If we believe a patient does not have capacity to consent at the time of the appointment, treatment will not proceed. Where appropriate, we may recommend rescheduling or signpost to other services.

10. Cooling-off and time to decide

We encourage patients to take time to consider treatment decisions, especially where the intervention is elective. Where clinically appropriate, we may recommend a cooling-off period between consultation and treatment.

11. Consent for prescription-only medicines

Where a treatment involves prescription-only medicines (POMs) (e.g., botulinum toxin), a prescribing assessment is required prior to treatment. Prescribing will be completed by an appropriately qualified prescriber following a suitability consultation and in line with relevant regulations and clinic processes.

Companions and privacy

Patients may attend with a companion aged 18+ where appropriate. For under-18 ear care appointments, a parent/legal guardian must attend. For privacy, treatment room doors may be closed during procedures. If a clinician needs to confirm consent is freely given or discuss a safeguarding matter, they may request a brief private conversation. Where any third party is present during consultation or treatment, this will be documented in the clinical record.

13. Photography and use of images

Where clinical photographs are taken (e.g., for assessment, treatment planning, or monitoring outcomes), patients will be asked to consent to photography and informed of:

why photographs are being taken

how they will be stored securely

who may access them

how long they will be retained.

Separate, explicit consent will be obtained for any use of images for marketing, teaching, or social media. Refusing marketing consent will not affect the care provided.

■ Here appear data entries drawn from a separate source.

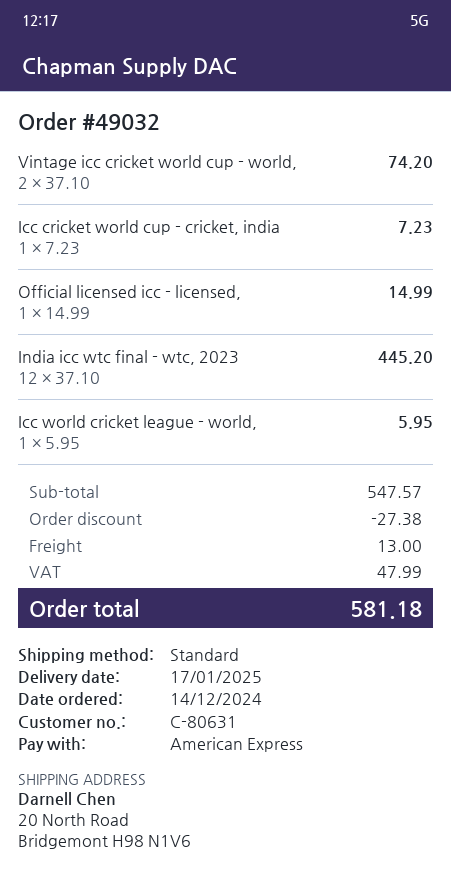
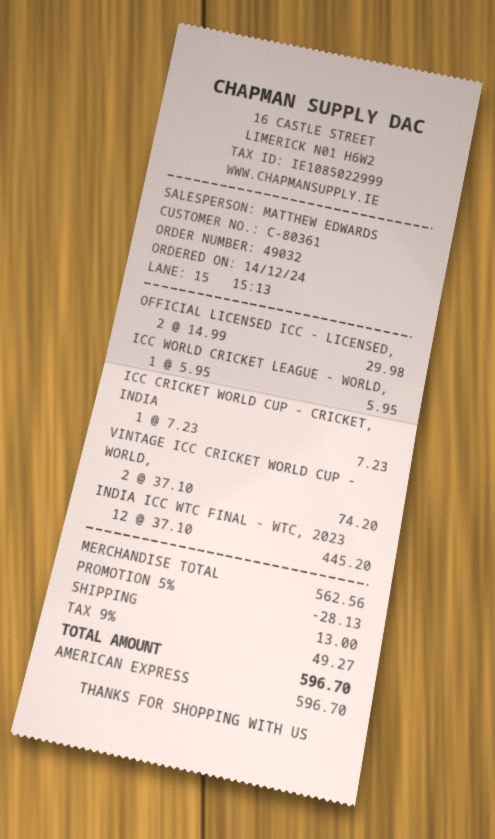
customer number: C-80631 -> C-80361
Official licensed icc - licensed,: 1 x 14.99 = 14.99 -> 2 x 14.99 = 29.98
subtotal: 547.57 -> 562.56
discount: 27.38 -> 28.13
tax: 47.99 -> 49.27
total: 581.18 -> 596.70

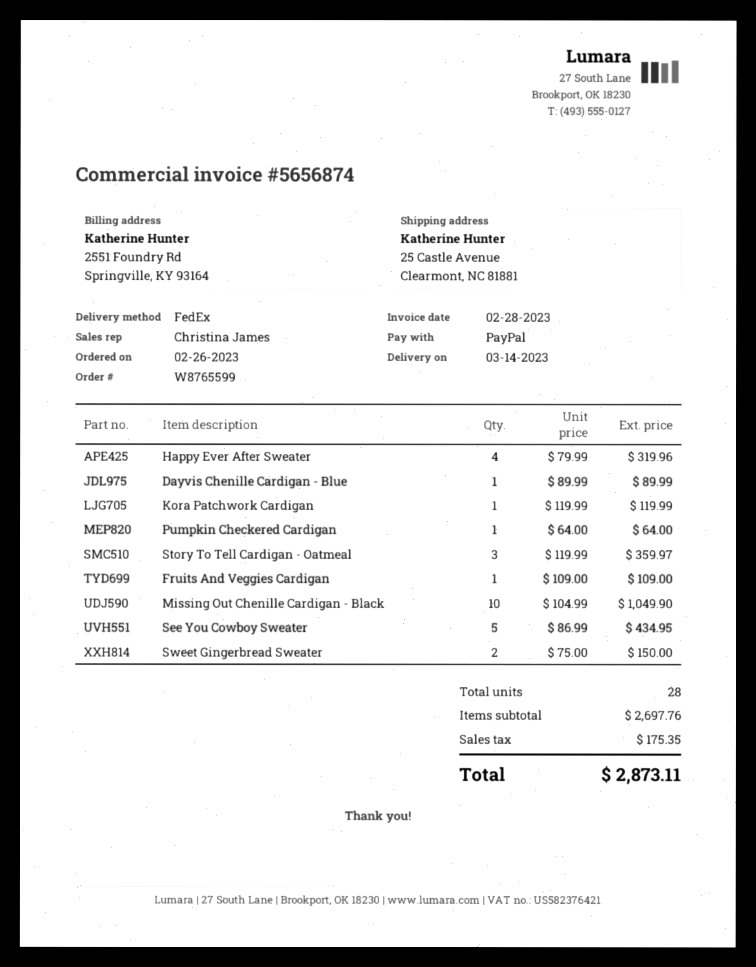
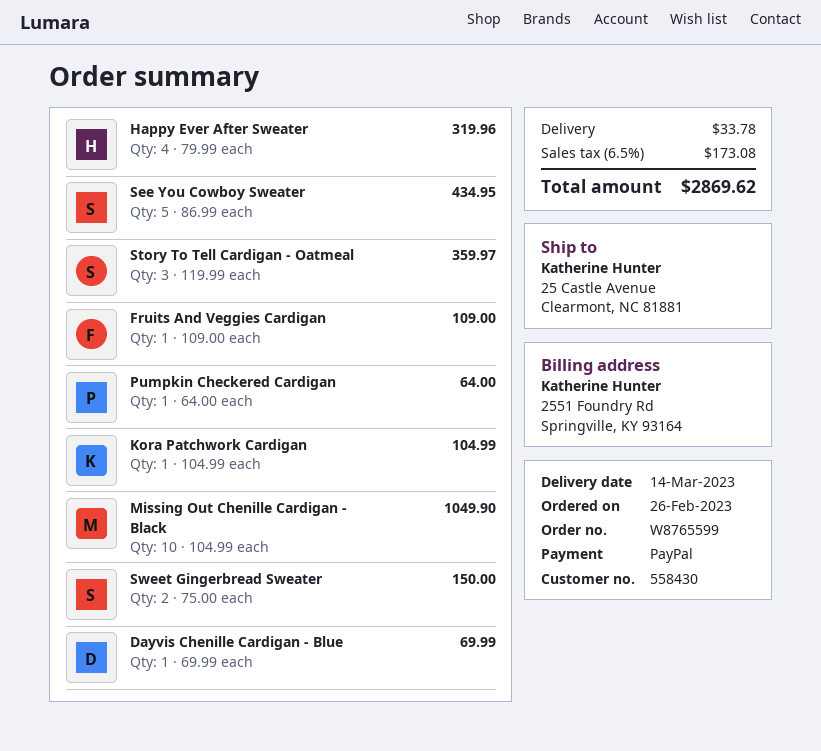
Dayvis Chenille Cardigan - Blue: 1 x 89.99 = 89.99 -> 1 x 69.99 = 69.99
Kora Patchwork Cardigan: 1 x 119.99 = 119.99 -> 1 x 104.99 = 104.99
shipping: none -> 33.78
tax: 175.35 -> 173.08
total: 2873.11 -> 2869.62

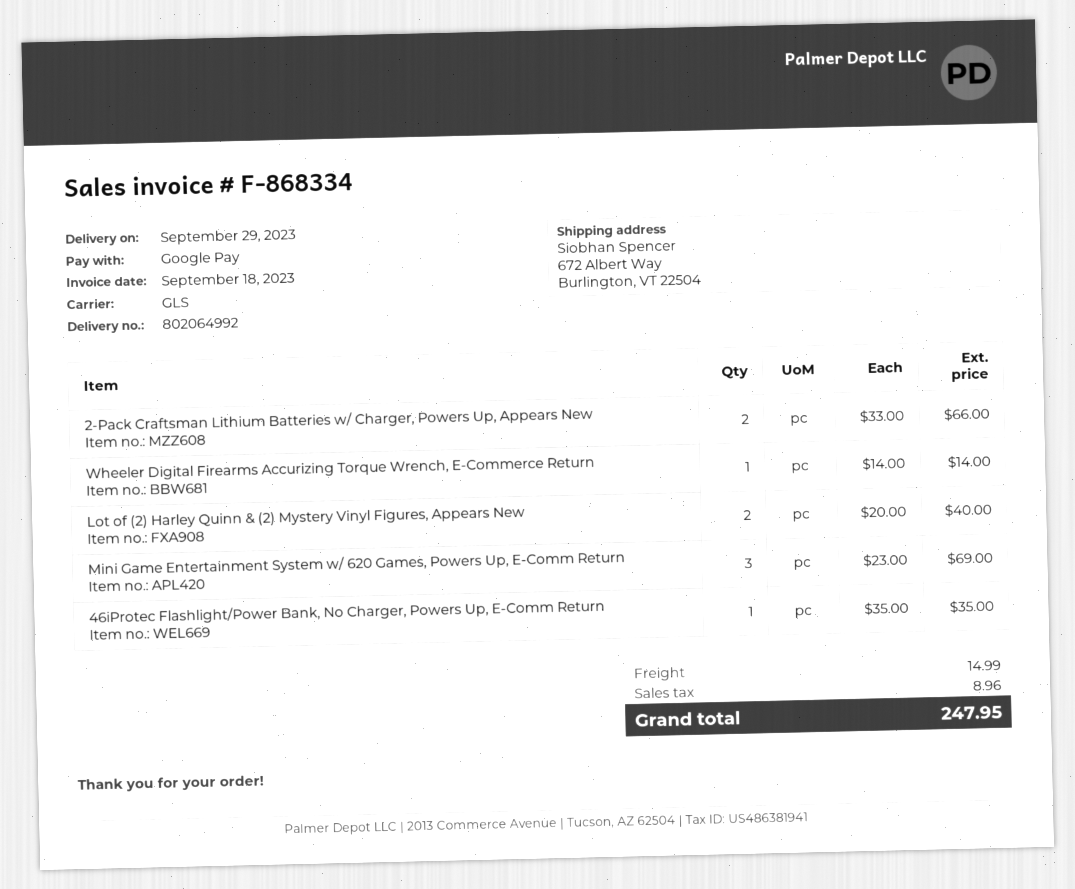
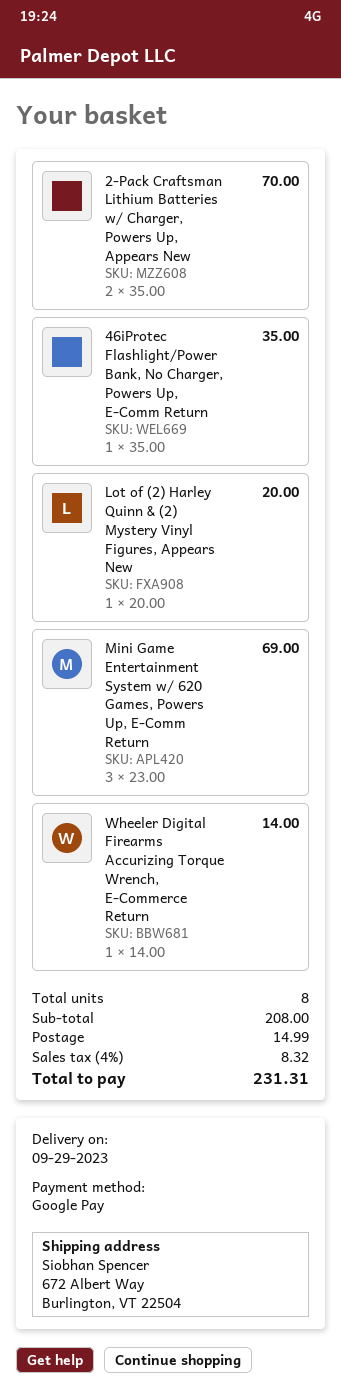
2-Pack Craftsman Lithium Batteries w/ Charger, Powers Up, Appears New: 2 x 33.00 = 66.00 -> 2 x 35.00 = 70.00
Lot of (2) Harley Quinn & (2) Mystery Vinyl Figures, Appears New: 2 x 20.00 = 40.00 -> 1 x 20.00 = 20.00
tax: 8.96 -> 8.32
total: 247.95 -> 231.31

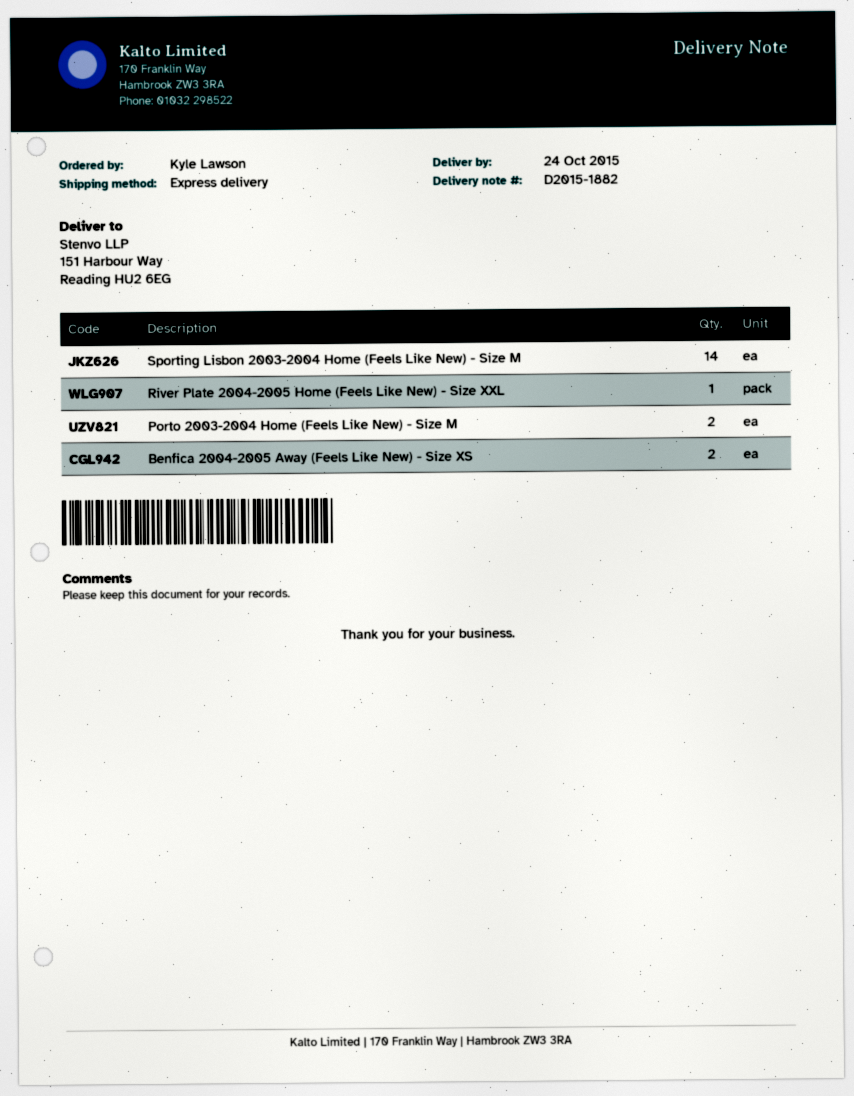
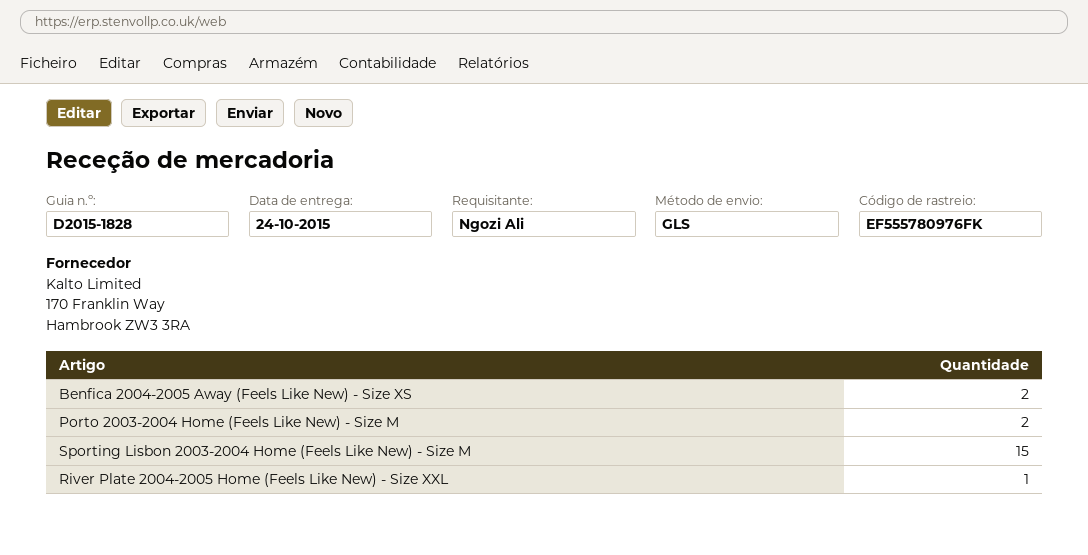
delivery note number: D2015-1882 -> D2015-1828
ordered by: Kyle Lawson -> Ngozi Ali
shipping method: express -> GLS
Sporting Lisbon 2003-2004 Home (Feels Like New) - Size M: 14 -> 15

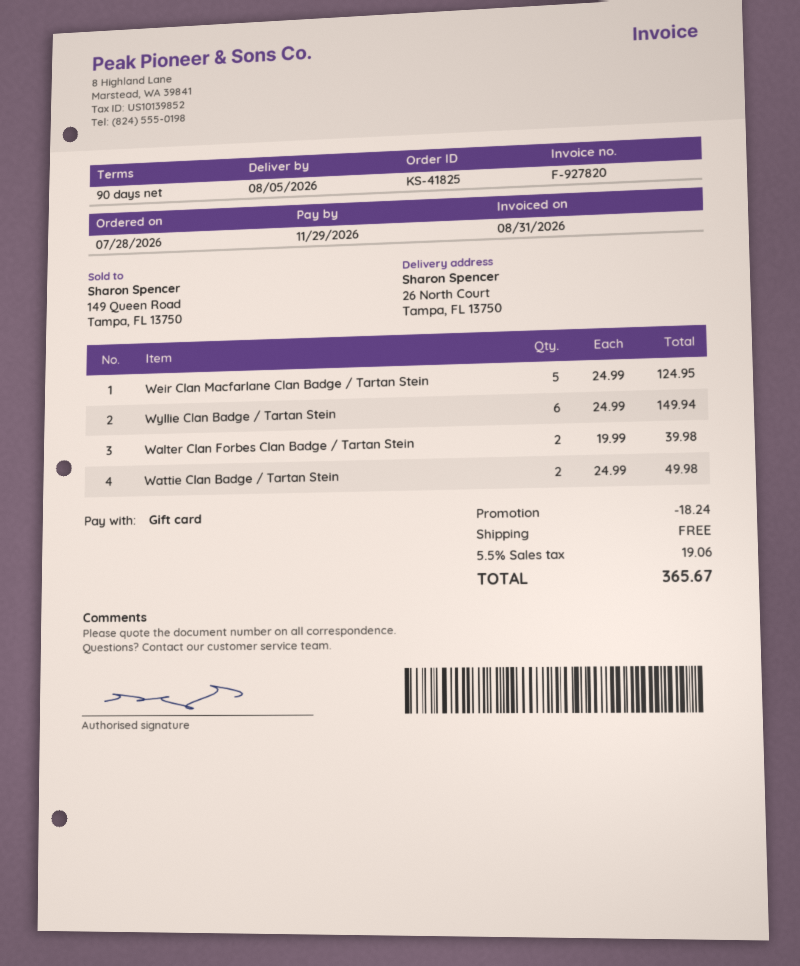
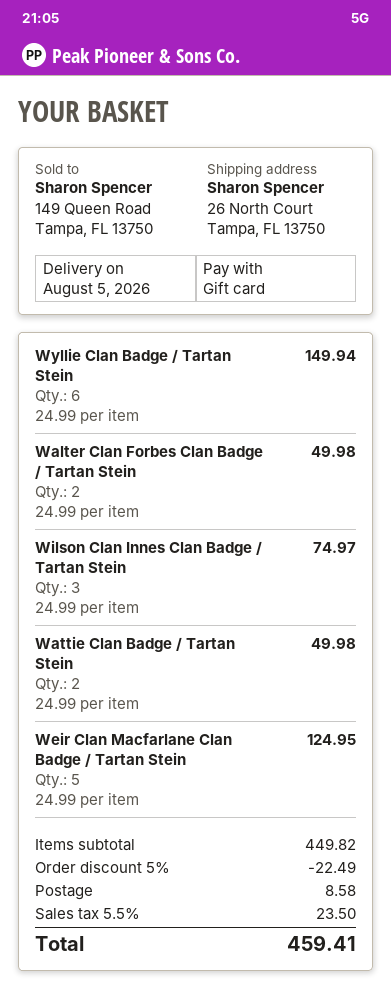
Walter Clan Forbes Clan Badge / Tartan Stein: 2 x 19.99 = 39.98 -> 2 x 24.99 = 49.98
Wilson Clan Innes Clan Badge / Tartan Stein: none -> 3 x 24.99 = 74.97
discount: 18.24 -> 22.49
shipping: 0.00 -> 8.58
tax: 5.5% = 19.06 -> 5.5% = 23.50
total: 365.67 -> 459.41

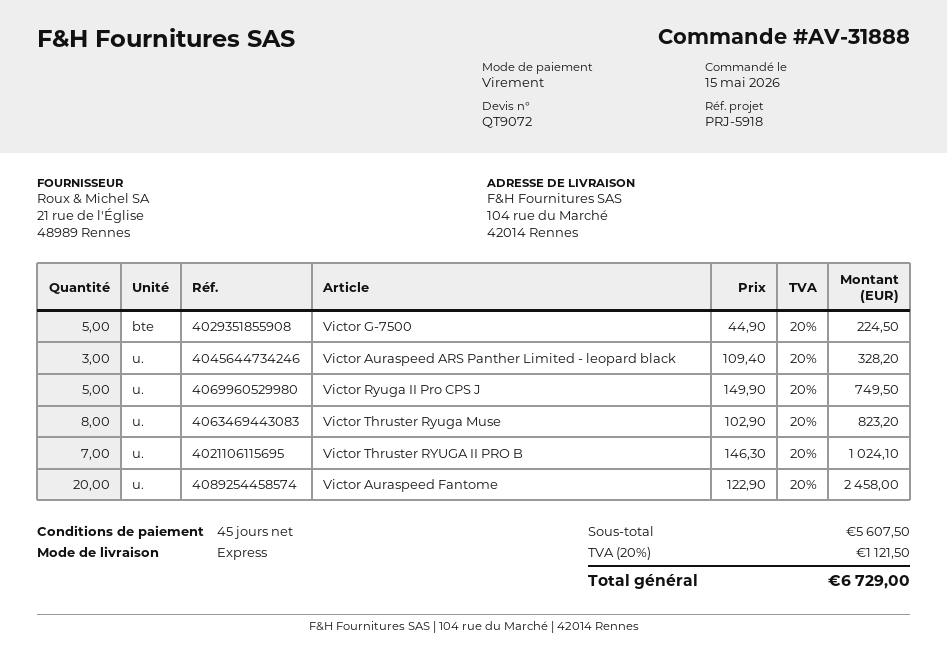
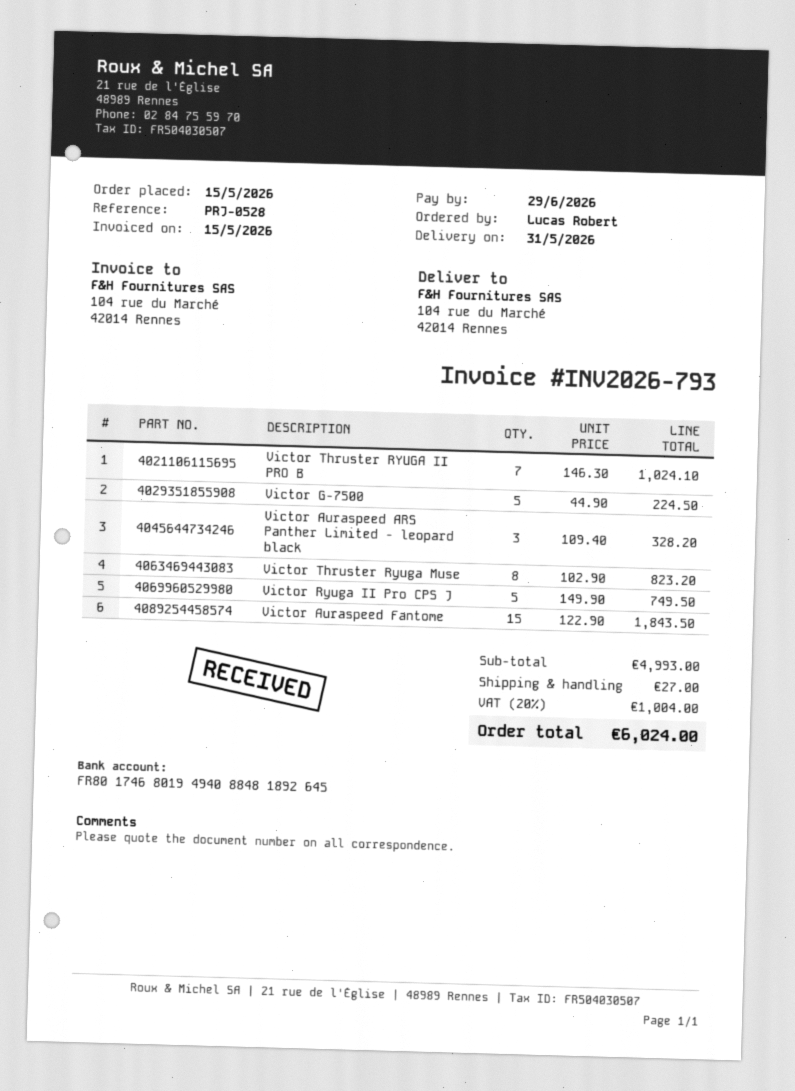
reference: PRJ-5918 -> PRJ-0528
Victor Auraspeed Fantome: 20 x 122.90 = 2458.00 -> 15 x 122.90 = 1843.50
subtotal: 5607.50 -> 4993.00
shipping: none -> 27.00
tax: 20% = 1121.50 -> 20% = 1004.00
total: 6729.00 -> 6024.00

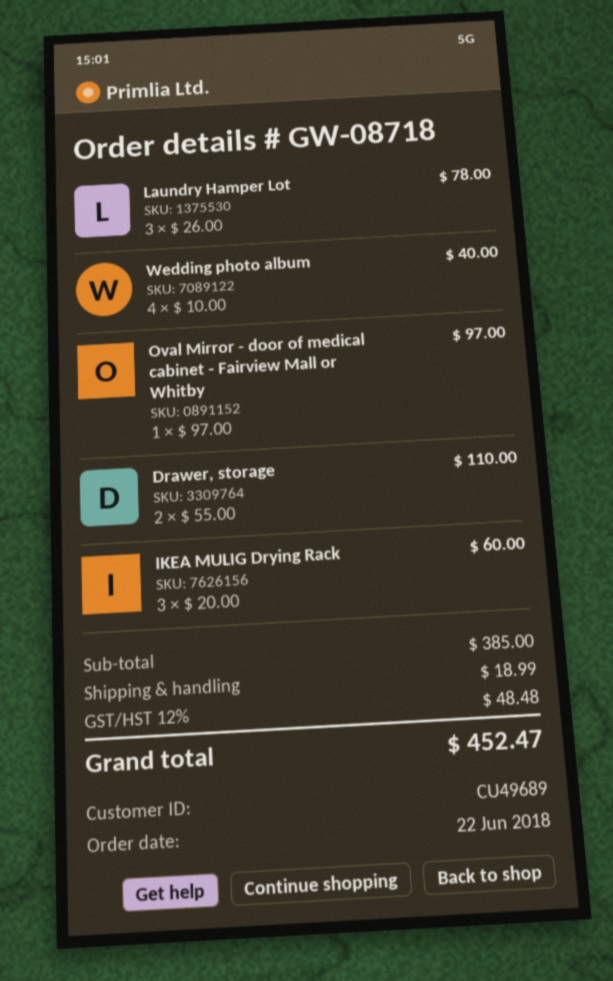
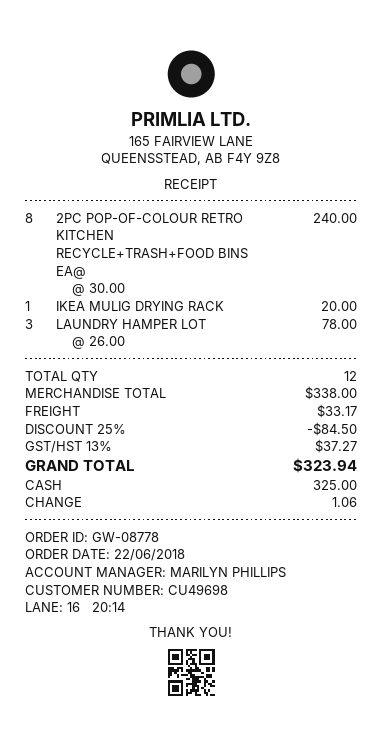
order number: GW-08718 -> GW-08778
customer number: CU49689 -> CU49698
Wedding photo album: 4 x 10.00 = 40.00 -> none
Oval Mirror - door of medical cabinet - Fairview Mall or Whitby: 1 x 97.00 = 97.00 -> none
Drawer, storage: 2 x 55.00 = 110.00 -> none
IKEA MULIG Drying Rack: 3 x 20.00 = 60.00 -> 1 x 20.00 = 20.00
2PC POP-OF-COLOUR RETRO KITCHEN RECYCLE+TRASH+FOOD BINS EA@: none -> 8 x 30.00 = 240.00
subtotal: 385.00 -> 338.00
discount: none -> 25% = 84.50
shipping: 18.99 -> 33.17
tax: 12% = 48.48 -> 13% = 37.27
total: 452.47 -> 323.94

14. Documentation and record keeping

We document consent clearly, including:

whether consent was verbal and/or written, and where any written consent is stored

the information provided (risks, benefits, alternatives)

questions asked and answers given

the patient’s decision and any specific preferences

any aftercare advice provided

relevant photography consent (where applicable).

Consent may be recorded via written forms and/or clinical notes, depending on the procedure and service type.

15. Complaints and concerns

If you have concerns about consent or your care, please refer to our Complaints Procedure or contact us:

Email: info@medplusuk.com
Telephone: 01329722721

16. Review

This policy is reviewed periodically and updated as needed.